There’s a lot of scientific language that makes it more difficult to understand simple things. For instance, the term macronutrients can be a bit intimidating. It shouldn’t be. It’s the name of the category that includes three types of food, carbohydrates, proteins and fats. The other category is micronutrients and those include vitamins, minerals and phytonutrients. There’s a lot of debate about whether counting macronutrients to lose weight is better or focusing only on calories. Eating healthy and ensuring you have enough of each micronutrient is what is important, but you can do that while you count calories.
Why is having adequate protein important and how much protein should you eat?
The amount of protein you need varies, based on sex, age and activity level, but there’s a rule of thumb that you need 0.8 grams for every kilogram of weight to get the minimum amount necessary. To find how many kilograms you weight, just multiply your weight in pounds by 0.36.You need protein for creating new cells for almost every part of the body, whether it’s your hair, bones, connective tissues, enzymes or muscles. The more active you are and the older you are, the more protein you need. Active people need it to rebuild muscle tissue and seniors don’t process protein as well, so get less benefit.
Carbs are necessary for energy.
Not only do you need carbs for quick energy, many of them are packed with nutrients. There are two types of carbs, simple and complex. Simple carbs like sugar, digest quickly, spiking your blood sugar in the process. Complex carbohydrates contain fiber and take longer to digest, leaving you feeling full longer. Carbs boost glucose level, which the brain uses for energy. Some carbs, particularly complex carbs are filled with nutrients to make you healthier. They’re necessary to make hormones, neurotransmitters, increase healthy gut bacteria and regulating blood sugar levels.

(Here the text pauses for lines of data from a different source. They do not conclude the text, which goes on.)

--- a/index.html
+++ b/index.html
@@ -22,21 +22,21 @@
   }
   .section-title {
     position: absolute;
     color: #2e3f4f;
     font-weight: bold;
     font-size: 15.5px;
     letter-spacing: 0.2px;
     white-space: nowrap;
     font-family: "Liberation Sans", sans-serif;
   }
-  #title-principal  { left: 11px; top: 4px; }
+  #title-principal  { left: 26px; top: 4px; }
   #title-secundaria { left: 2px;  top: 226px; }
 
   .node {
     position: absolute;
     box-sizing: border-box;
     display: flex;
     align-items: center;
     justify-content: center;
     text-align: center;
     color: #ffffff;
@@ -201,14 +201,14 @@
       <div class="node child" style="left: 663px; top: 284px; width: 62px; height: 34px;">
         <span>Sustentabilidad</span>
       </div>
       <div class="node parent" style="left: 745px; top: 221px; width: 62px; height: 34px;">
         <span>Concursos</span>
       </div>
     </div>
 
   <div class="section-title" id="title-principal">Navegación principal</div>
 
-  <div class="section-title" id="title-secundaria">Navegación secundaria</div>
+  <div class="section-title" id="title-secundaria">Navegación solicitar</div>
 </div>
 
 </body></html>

Choosing carbs wisely, making them ones that are nutrient-dense is important.
You need healthy fat to survive.
People often shun fats if they’re on a diet, yet eating foods with healthy fat can actually make weight loss easier. Healthy fat keeps you feeling full longer and actually makes food taste better. It’s one reason low fat foods are counterproductive. When the fat is removed, manufacturers add sugar to make it more palatable and the sugar packs on pounds and disrupts blood sugar levels. Healthy fat is not only a good source of energy, it also is necessary to live. It is necessary to form cell membranes and plays an important role in the activity of cells. It’s necessary for the brain functioning. In fact, about 60% of the brain is fat. Fat is also necessary to absorb fat soluble vitamins A, D, K and E.
- Counting micronutrients, such as low carb diets, can be as effective as counting calories. It only works if you choose the food wisely and make it healthy, nutrient dense options.

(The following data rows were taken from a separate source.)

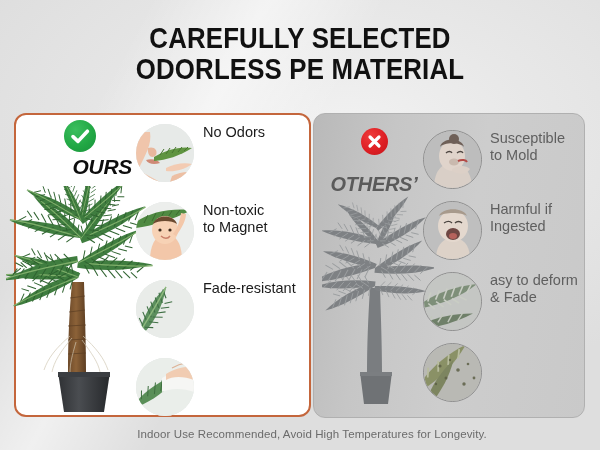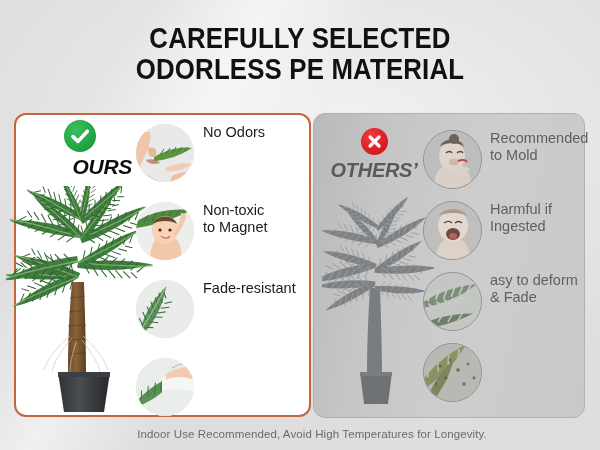--- a/index.html
+++ b/index.html
@@ -111,21 +111,21 @@
   }
   .brand-ours .brand-name {
     font-size: 21px;
     color: #0d0d0d;
     margin-top: 3px;
     text-align: right;
   }
   .brand-others .brand-name {
     font-size: 20px;
     color: #5a5a5a;
-    margin-top: 4px;
+    margin-top: 18px;
   }
 
   
   .hero {
     position: absolute;
     z-index: 5;
   }
   .hero-ours   { left: 6px;   top: 186px; width: 150px; height: 228px; }
   .hero-others { left: 322px; top: 196px; width: 112px; height: 212px; }
 
@@ -520,21 +520,21 @@
           <ellipse cx="28" cy="25" rx="13" ry="15" fill="#e0d4cb"></ellipse>
           <path d="M16 16 C 18 6, 38 6, 40 16 C 36 11, 20 11, 16 16 Z" fill="#6f6058"></path>
           <circle cx="30" cy="8" r="5" fill="#6f6058"></circle>
           <path d="M22 22 C 24 20, 27 20, 28 22" fill="none" stroke="#4f4843" stroke-width="1.3"></path>
           <path d="M33 22 C 35 20, 38 20, 39 22" fill="none" stroke="#4f4843" stroke-width="1.3"></path>
           <path d="M28 38 C 34 34, 42 34, 46 38 C 42 44, 34 44, 28 40 Z" fill="#dcd0c7"></path>
           <ellipse cx="30" cy="31" rx="5" ry="3.4" fill="#c9b9ae"></ellipse>
           <path d="M34 30 C 38 28, 42 29, 43 31" fill="none" stroke="#b44a46" stroke-width="2"></path>
         </svg>
       </div>
-      <div class="row-label">Recommended
+      <div class="row-label">Susceptible
 to Mold</div>
     </div>
 
     <div class="row">
       <div class="thumb">
         <svg viewBox="0 0 57 57">
           <rect width="57" height="57" fill="#bfbfbf"></rect>
           <path d="M12 57 C 12 42, 20 36, 29 36 C 40 36, 46 44, 46 57 Z" fill="#ddd2c8"></path>
           <ellipse cx="29" cy="24" rx="15" ry="16" fill="#e4d8ce"></ellipse>
           <path d="M15 14 C 18 5, 40 5, 43 14 C 38 10, 20 10, 15 14 Z" fill="#a89a8c"></path>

- There are many types of fats, some healthier than others. Trans fats are never healthy. Saturated fats should be included modestly in your diet and focus more on mono and poly unsaturated fats.
- Many macronutrient diets start with a simple ratio of 50% of your calories from carbs, 25% from protein and 25% from fat.
- Eating healthy is basically a macronutrient diet. You include healthy protein, healthy fat and healthy carbs throughout the day. It provides the body with all the macro and micronutrients to be your best.